> Problem
In the following material, identify every line holding the string "Reactstrap" and return it.

> Data provided
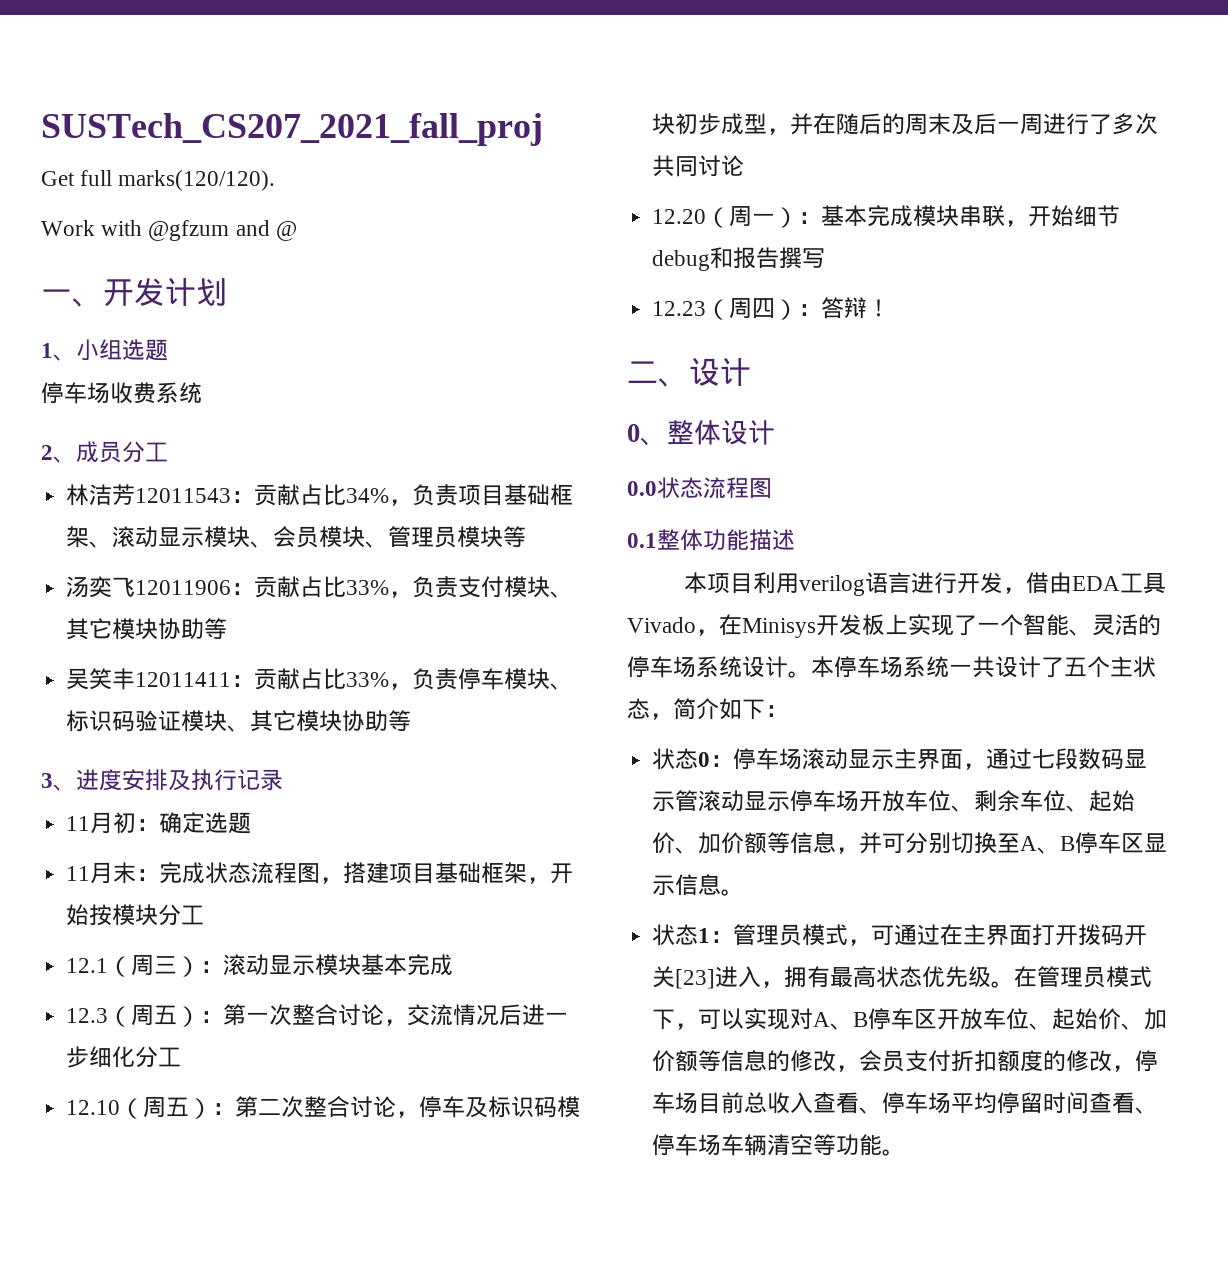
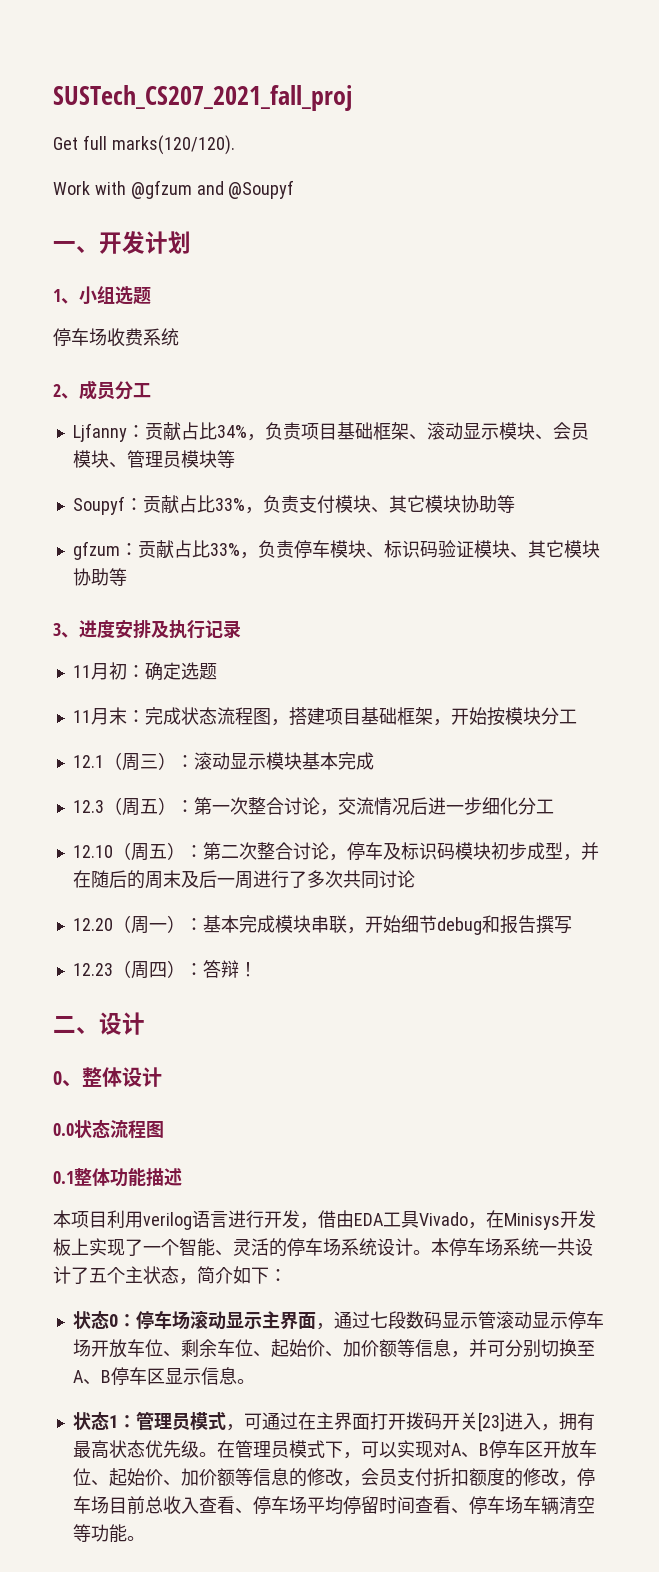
[275,221,297,241] @ -> [228,180,295,199] @Soupyf
[66,484,232,506] 林洁芳12011543 -> [72,423,127,442] Ljfanny
[66,576,232,598] 汤奕飞12011906 -> [72,496,125,515] Soupyf
[66,668,232,690] 吴笑丰12011411 -> [72,541,120,560] gfzum

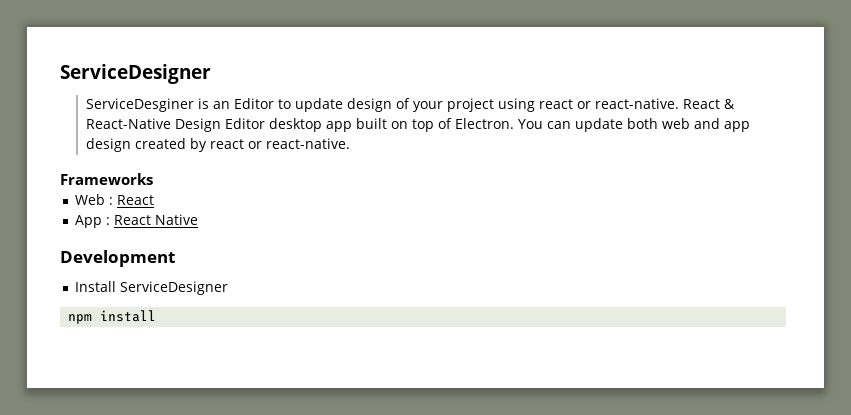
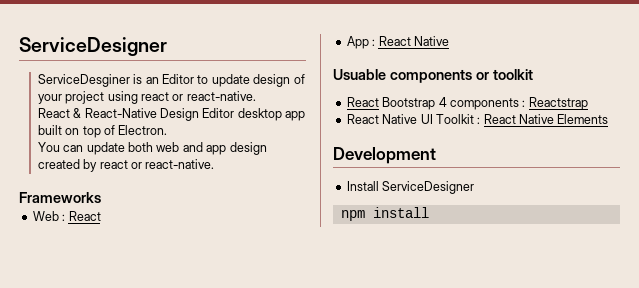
(679, 103) none -> (256, 96) //
(514, 123) none -> (168, 130) //
(198, 219) none -> [333,69,533,83] [346,97,588,110] [346,114,609,124] // Usuable components or toolkit // React Bootstrap 4 components : Reactstrap // React Native UI Toolkit : React Native Elements

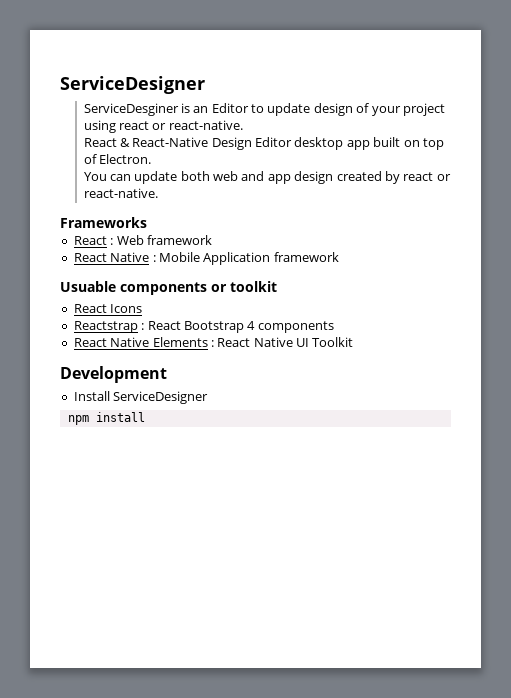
[32,211,101,221] [346,36,449,49] Web : React // App : React Native -> [73,235,212,245] [73,252,339,265] React : Web framework // React Native : Mobile Application framework
(379, 102) none -> [110,304,143,313] [73,321,181,333] Icons // Reactstrap : React
[522,97,588,110] : Reactstrap // -> [73,337,214,347] // React Native Elements :
[477,114,609,124] : React Native Elements -> (354, 342) none

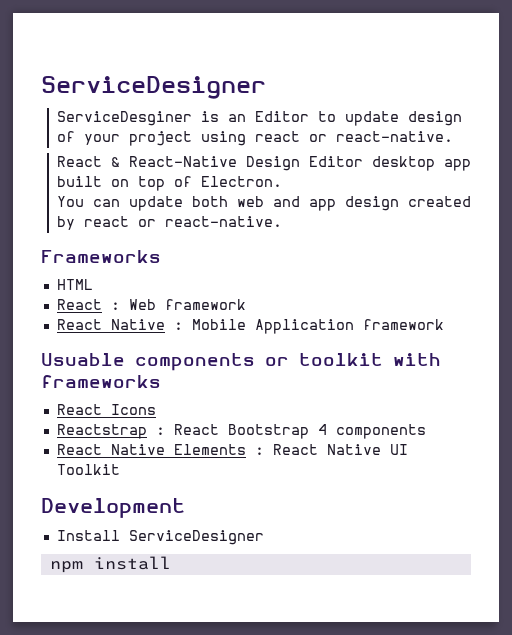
(147, 222) none -> [56,279,93,290] // HTML
(277, 286) none -> [393,353,441,366] [41,375,161,388] with frameworks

> Exercise result
(198, 219) none -> [333,69,533,83] [346,97,588,110] [346,114,609,124] // Usuable components or toolkit // React Bootstrap 4 components : Reactstrap // React Native UI Toolkit : React Native Elements
(379, 102) none -> [110,304,143,313] [73,321,181,333] Icons // Reactstrap : React
[522,97,588,110] : Reactstrap // -> [73,337,214,347] // React Native Elements :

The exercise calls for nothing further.